- _Task_:
With the pictures left out, please return exactly the line holding "text: 2:06 ->" and each following line until the entries end.

:: Information provided ::

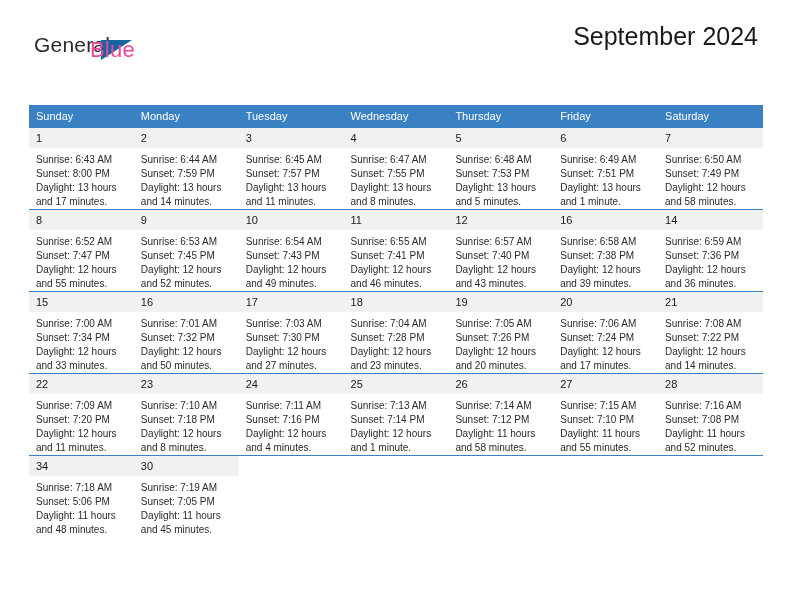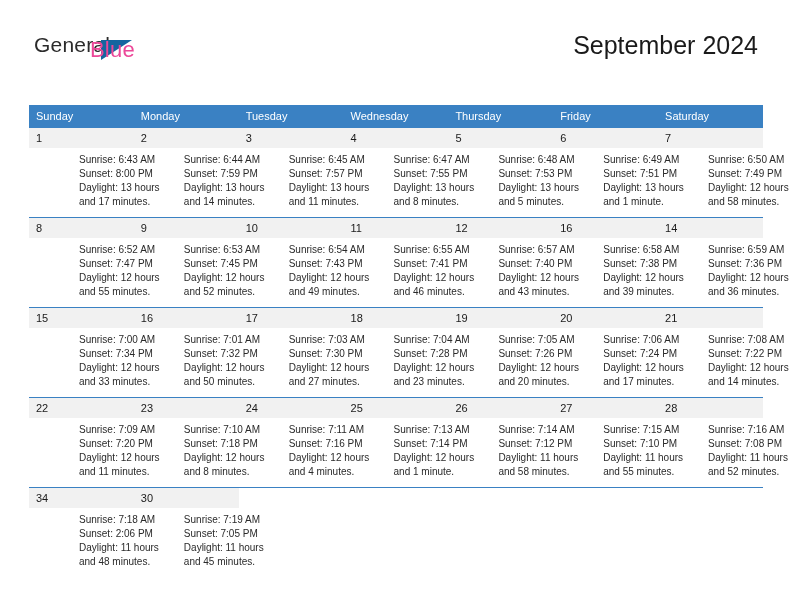"September 2024" .title-block { top: 30px -> 21px }
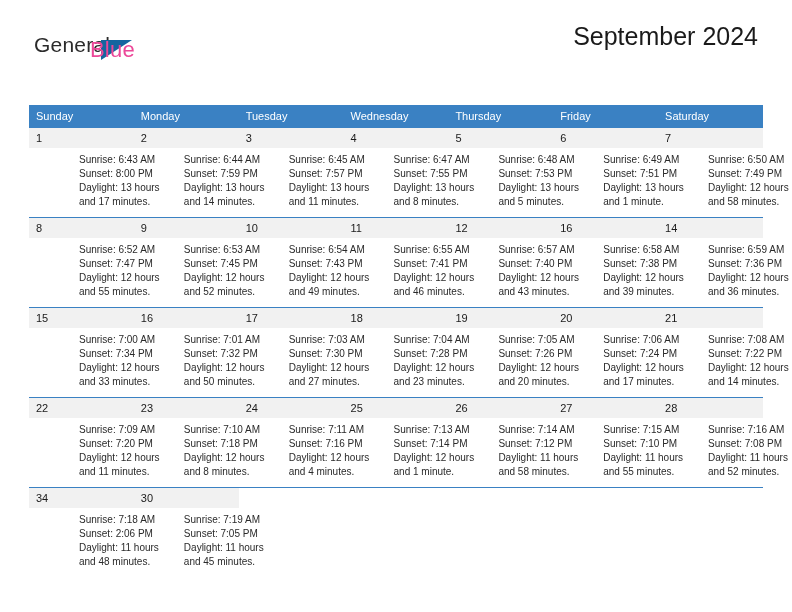"Sunrise: 6:43 AM" .cellbody { margin-left: 43px -> none; padding: 5px 6px 8px 7px -> 5px 6px 0 7px }
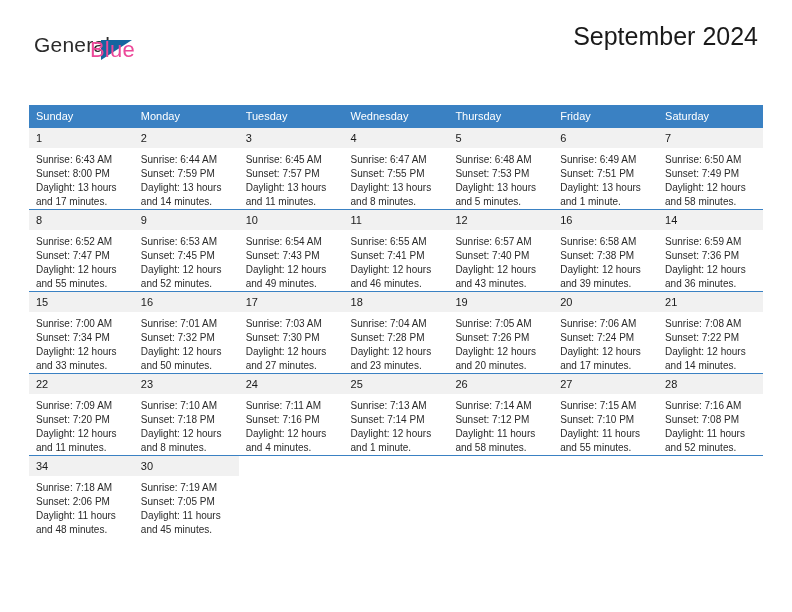"Sunset: 2:06 PM" div { text: 2:06 -> 5:06 }
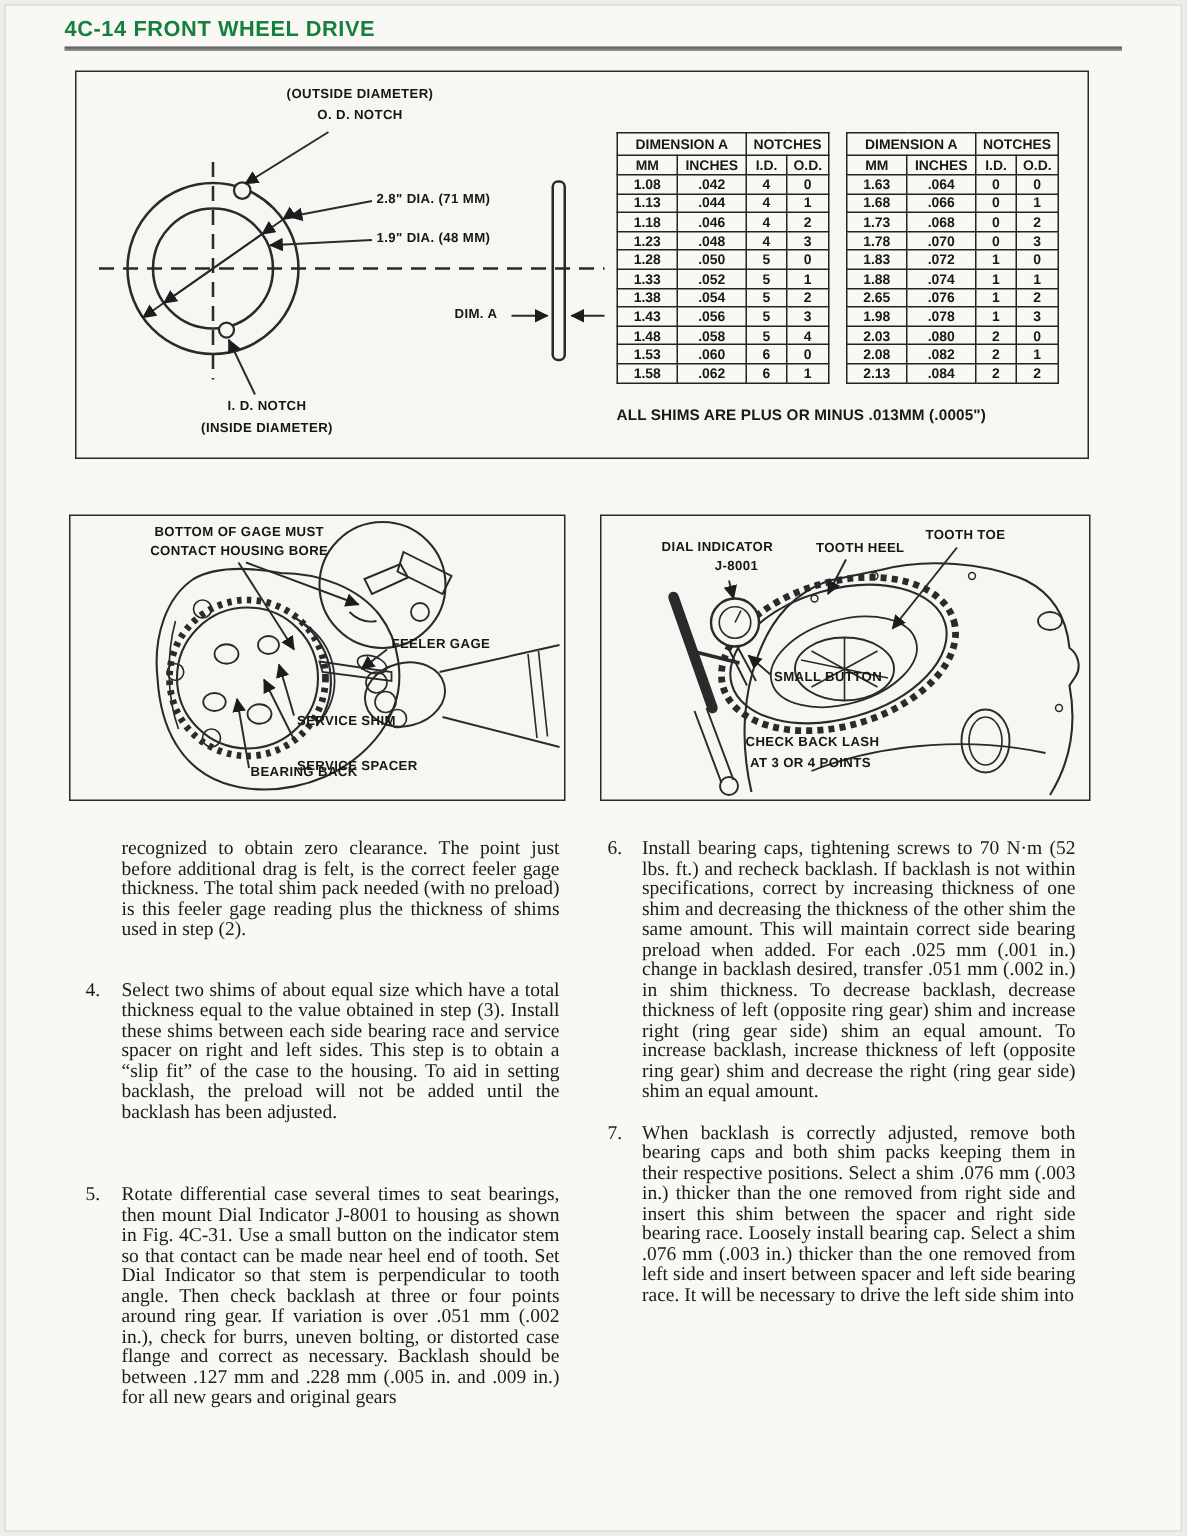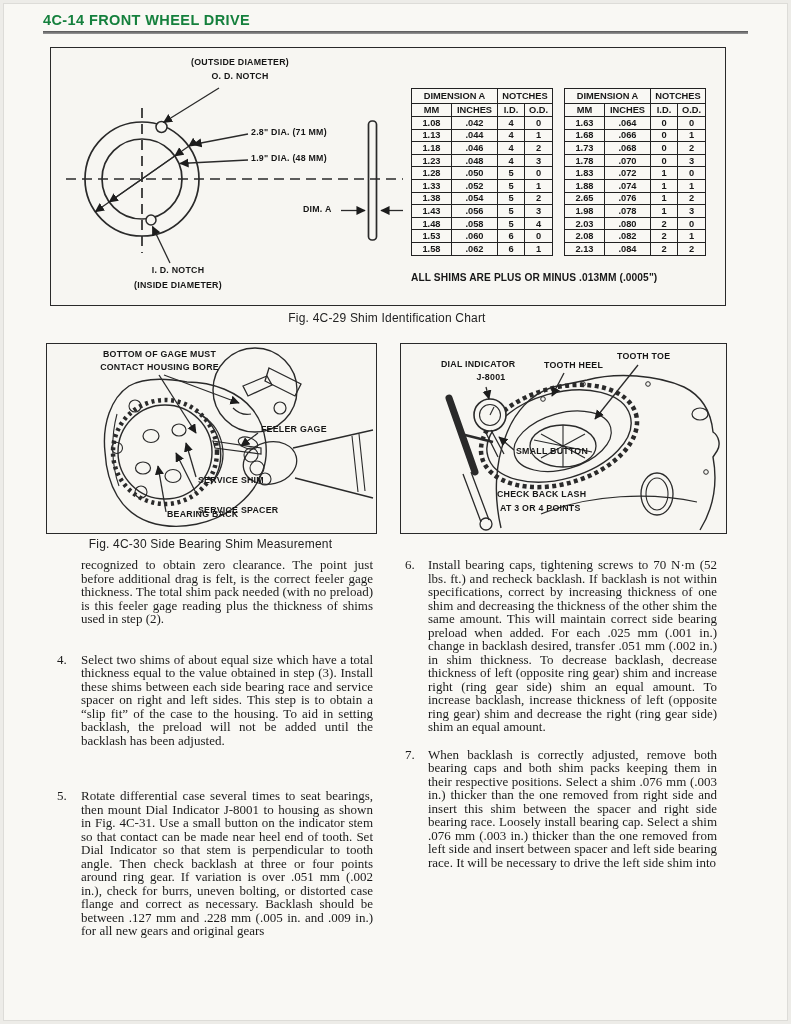"Fig. 4C-29 Shim Identification Chart" div.caption { html: <div>Fig. 4C-29 Shim Identification Chart</div> -> none }
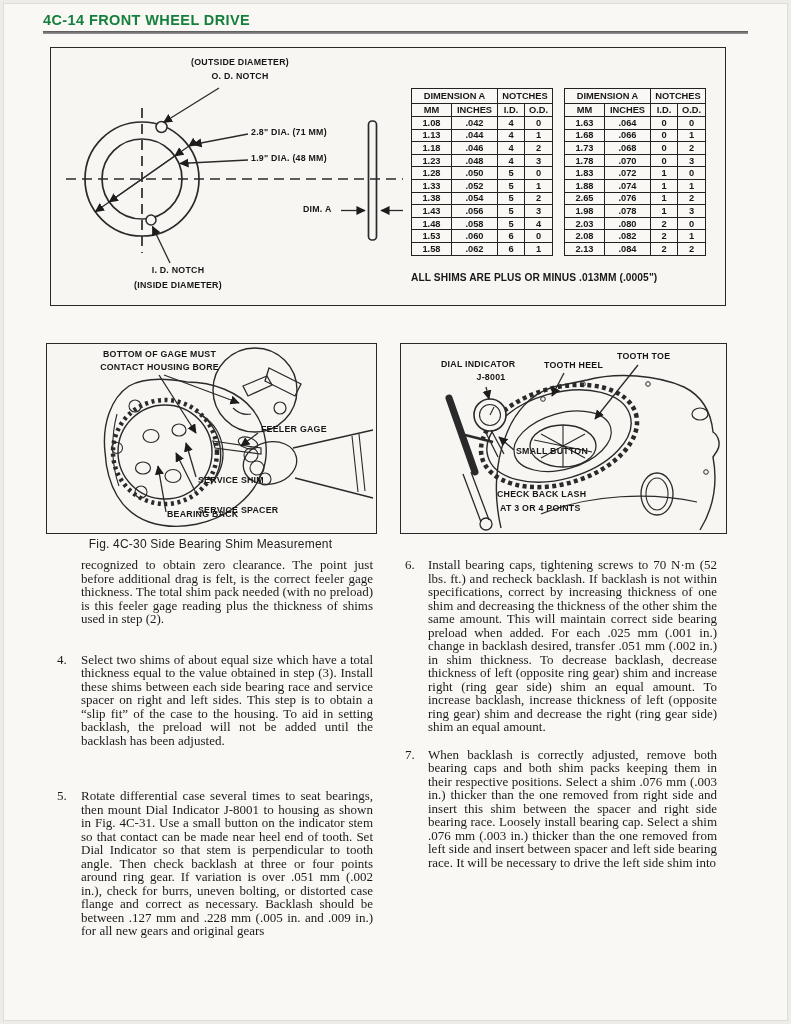"Fig. 4C-30 Side Bearing Shim" div.caption { html: <div>Fig. 4C-30 Side Bearing Shim Measurement</div> -> none }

:::

- _Problem solution_:
"Sunset: 2:06 PM" div { text: 2:06 -> 5:06 }
"Fig. 4C-29 Shim Identification Chart" div.caption { html: <div>Fig. 4C-29 Shim Identification Chart</div> -> none }
"Fig. 4C-30 Side Bearing Shim" div.caption { html: <div>Fig. 4C-30 Side Bearing Shim Measurement</div> -> none }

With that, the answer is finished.